# 86 F350 Please Help!



## BOSTONGARDA (Jan 6, 2005)

I plow with a 1986 F350 Dump 4 wheel drive. 20 minutes into my plow route this morning when the truck warmed up it lost power and stalled while plowing a drive . The truck would not restart. It felt like It ran out of gas but both tanks were topped of this morning. I took the air cleaner off and dumped some gasoline into the carb and it fired back up. The truck would then drive fine for about 15 or 20 minutes. This happened several more times. I noticed the fuel filter just before the carb had no fuel visible and it is usually half full. I changed the filter and that did not help. I also checked the gas caps to make sure the were breathing and they were. After 4 more hours of this the truck would not run at an idle with out me feathering the gas. Also at higher speed the truck feels like it is choking out. 

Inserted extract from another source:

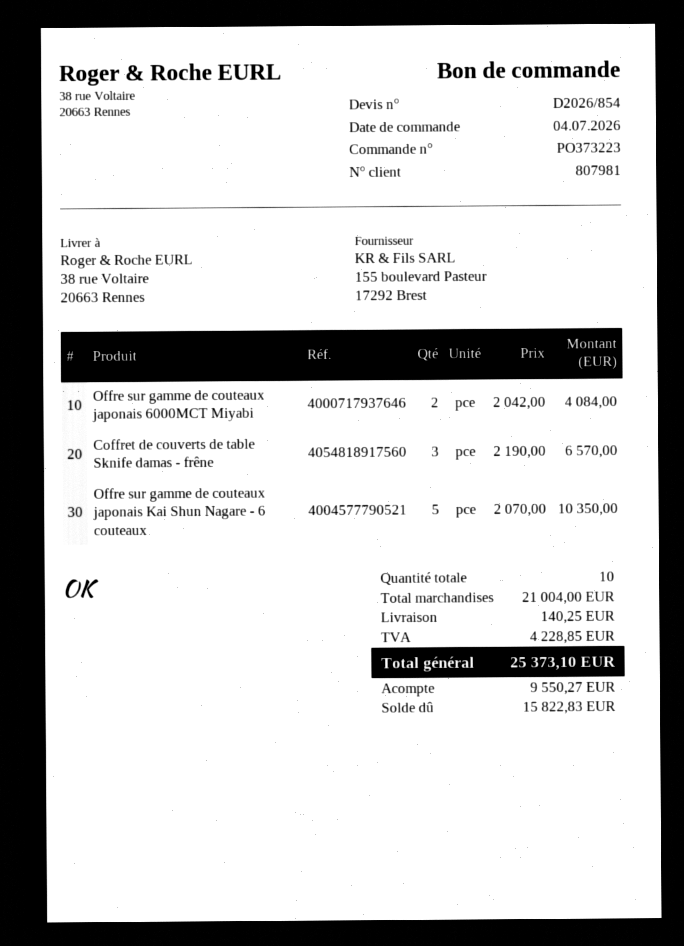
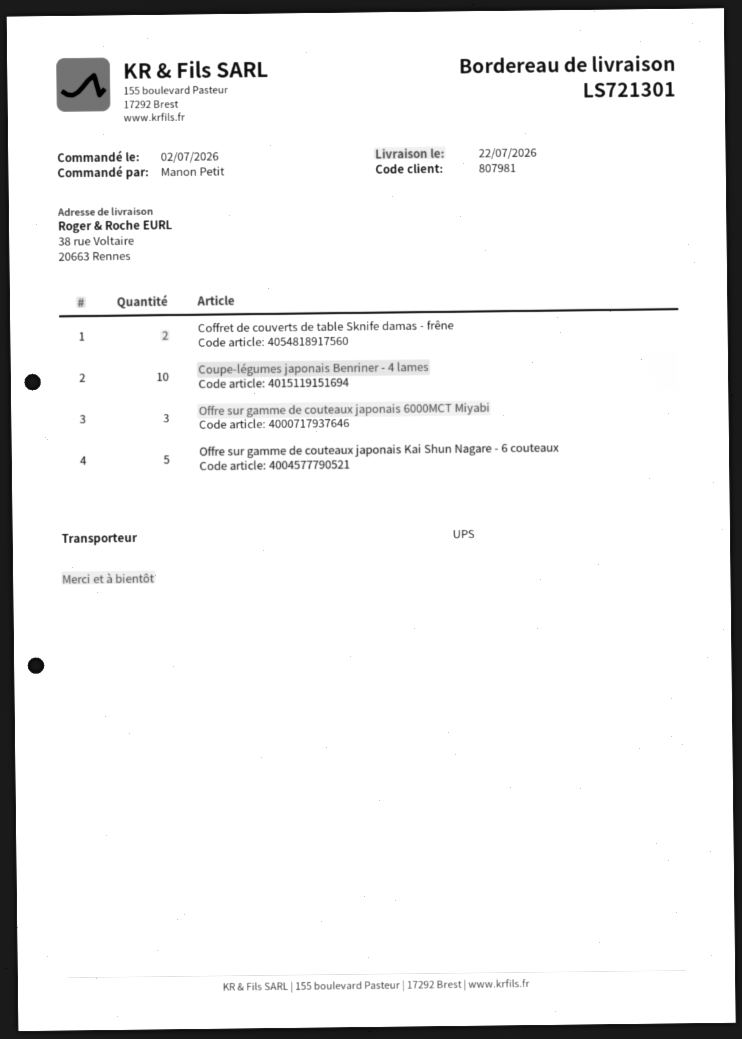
order date: 2026-07-04 -> 2026-07-02
Offre sur gamme de couteaux japonais 6000MCT Miyabi: 2 -> 3
Coffret de couverts de table Sknife damas - frêne: 3 -> 2
Coupe-légumes japonais Benriner - 4 lames: none -> 10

Any help would be extremely appriciated

Thanks Jamie......


----------



## Mebes (Feb 7, 2004)

My old 87 f350 had 2 fuel pumps.

1 in the tank, and another just under the drivers door on the frame rail.

Snow and crap builds up on the wires and makes them fall out of the connector on the pump.

Take a look at the pump under the drivers door for a loose connection.
If I remember correctly mine did not fall all the way out, but just enough to make the truck stall while driving down the road.

I have heard from others that this was a common problem on the 2 pump trucks.

Mine was the 351 Fuel injected.

Good luck.


----------



## butler L&S (Jan 30, 2001)

It probably does'nt make any difference but your truck (Mebes) was an 88. 

Sometimes its fun to be a smartazz.


----------



## Mebes (Feb 7, 2004)

butler L&S said:


> It probably does'nt make any difference but your truck (Mebes) was an 88.
> 
> Sometimes its fun to be a smartazz.


I think you are mistaken .... You had the 88.... Mine was the blue one with the red tailgate.


----------



## ksland (Nov 27, 2002)

The 351 in 1987 was Carburated. Only the 302 and 4.9L were Fuel injected in that year.


----------



## BOSTONGARDA (Jan 6, 2005)

(mebes) thanks for the reply. I checked the conection under the door and it seems ok. I hooked up a fuel pressure gauge and the pressure is fine at around 7. I just dont know what it could be?


----------



## Mebes (Feb 7, 2004)

BOSTONGARDA said:


> After 4 more hours of this the truck would not run at an idle with out me feathering the gas. Also at higher speed the truck feels like it is choking out.......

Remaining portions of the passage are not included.